__The problem__. Give the total of lines holding the word "left" in the records below, and nothing else.

__The data__.
Segment Open

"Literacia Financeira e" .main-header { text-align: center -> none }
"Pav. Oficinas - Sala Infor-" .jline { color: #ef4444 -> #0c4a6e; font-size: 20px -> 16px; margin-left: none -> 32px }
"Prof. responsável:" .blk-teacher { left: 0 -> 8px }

Segment Closed
Segment Open

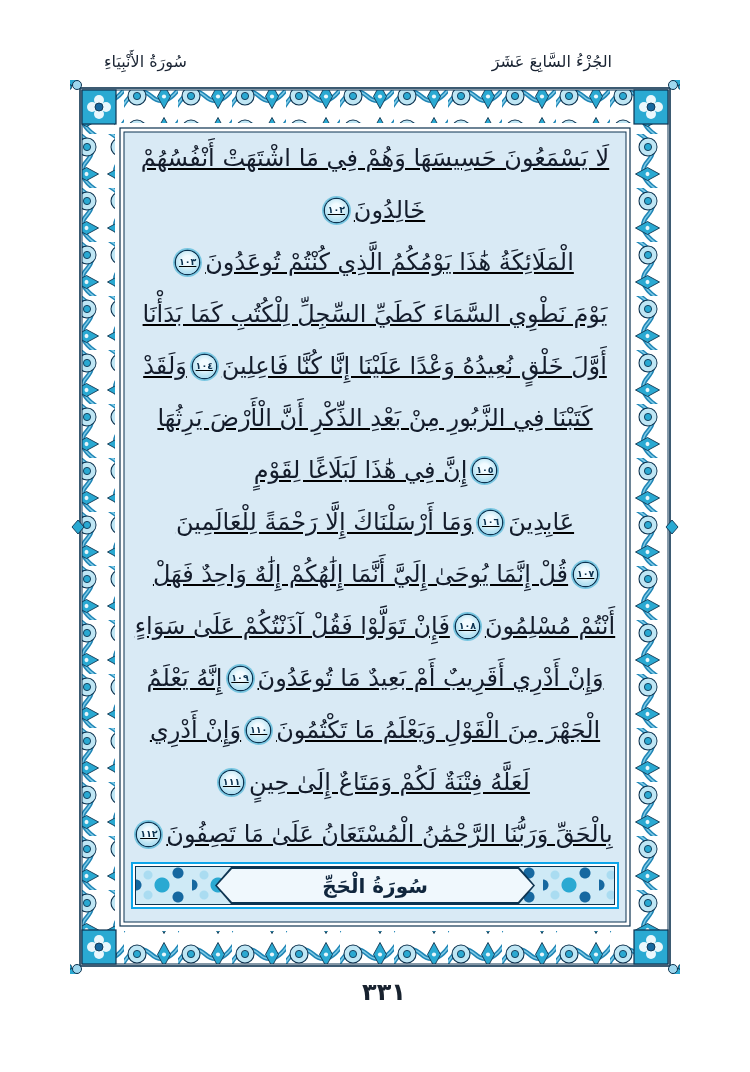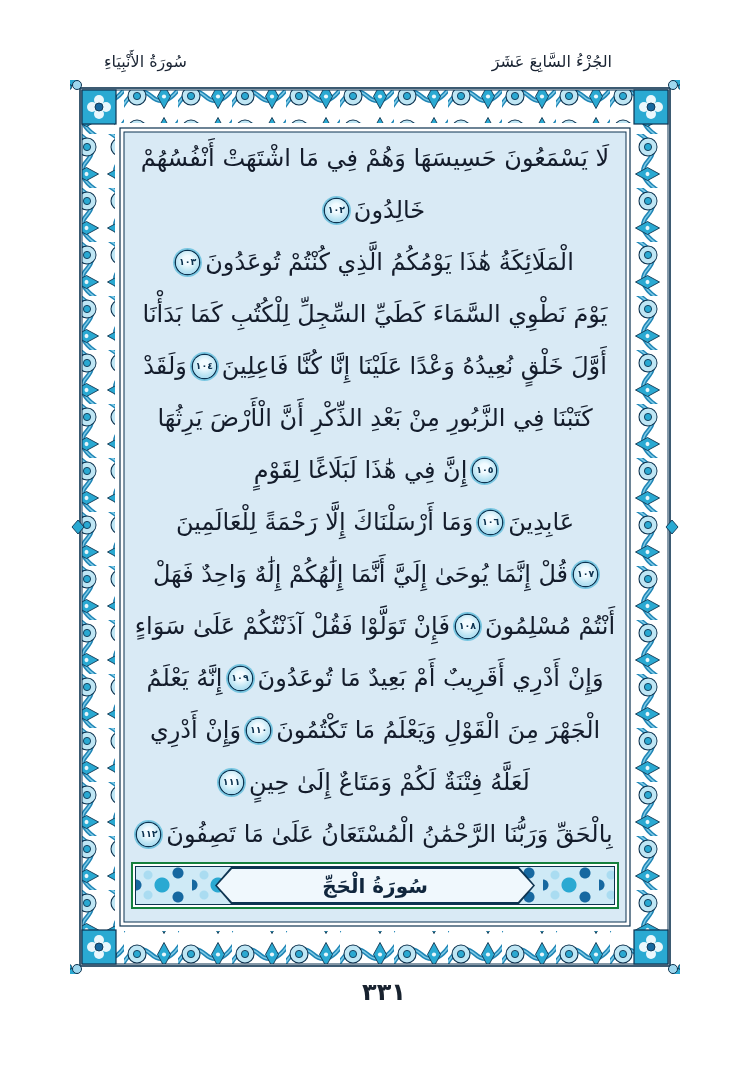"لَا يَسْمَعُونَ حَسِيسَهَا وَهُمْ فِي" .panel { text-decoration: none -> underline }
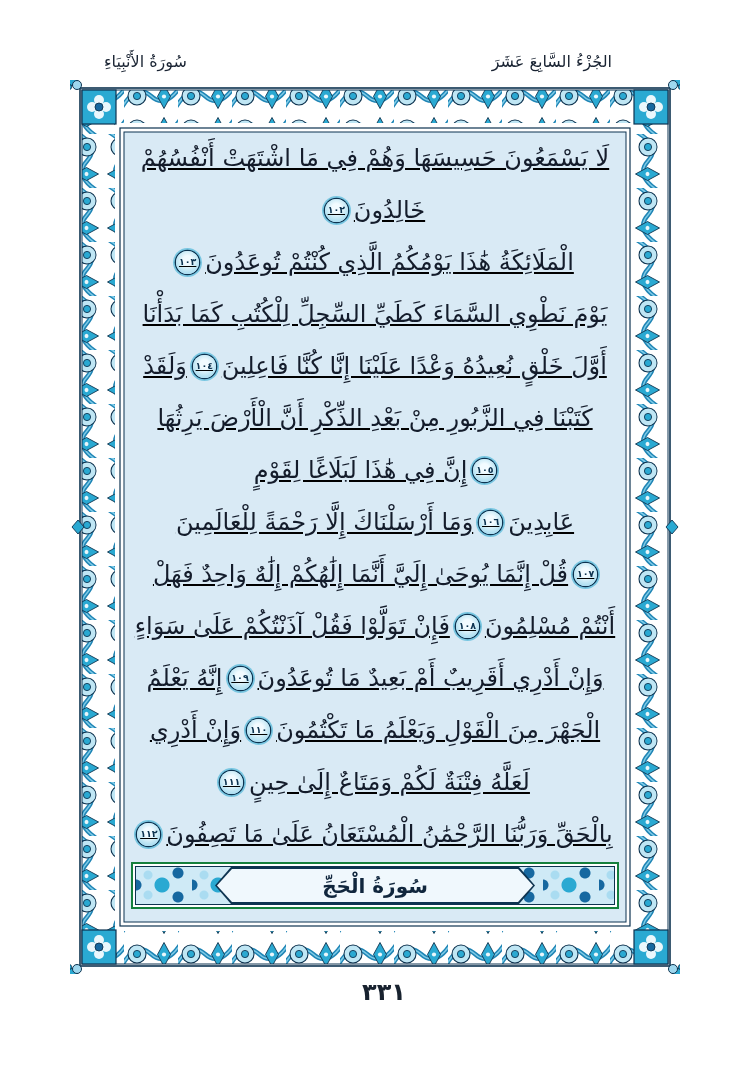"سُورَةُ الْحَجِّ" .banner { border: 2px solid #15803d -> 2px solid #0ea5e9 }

Segment Closed
Segment Open

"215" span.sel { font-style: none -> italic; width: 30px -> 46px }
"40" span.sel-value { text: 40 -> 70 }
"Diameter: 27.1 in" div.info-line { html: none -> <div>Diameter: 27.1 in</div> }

Segment Closed

__Reply__. 2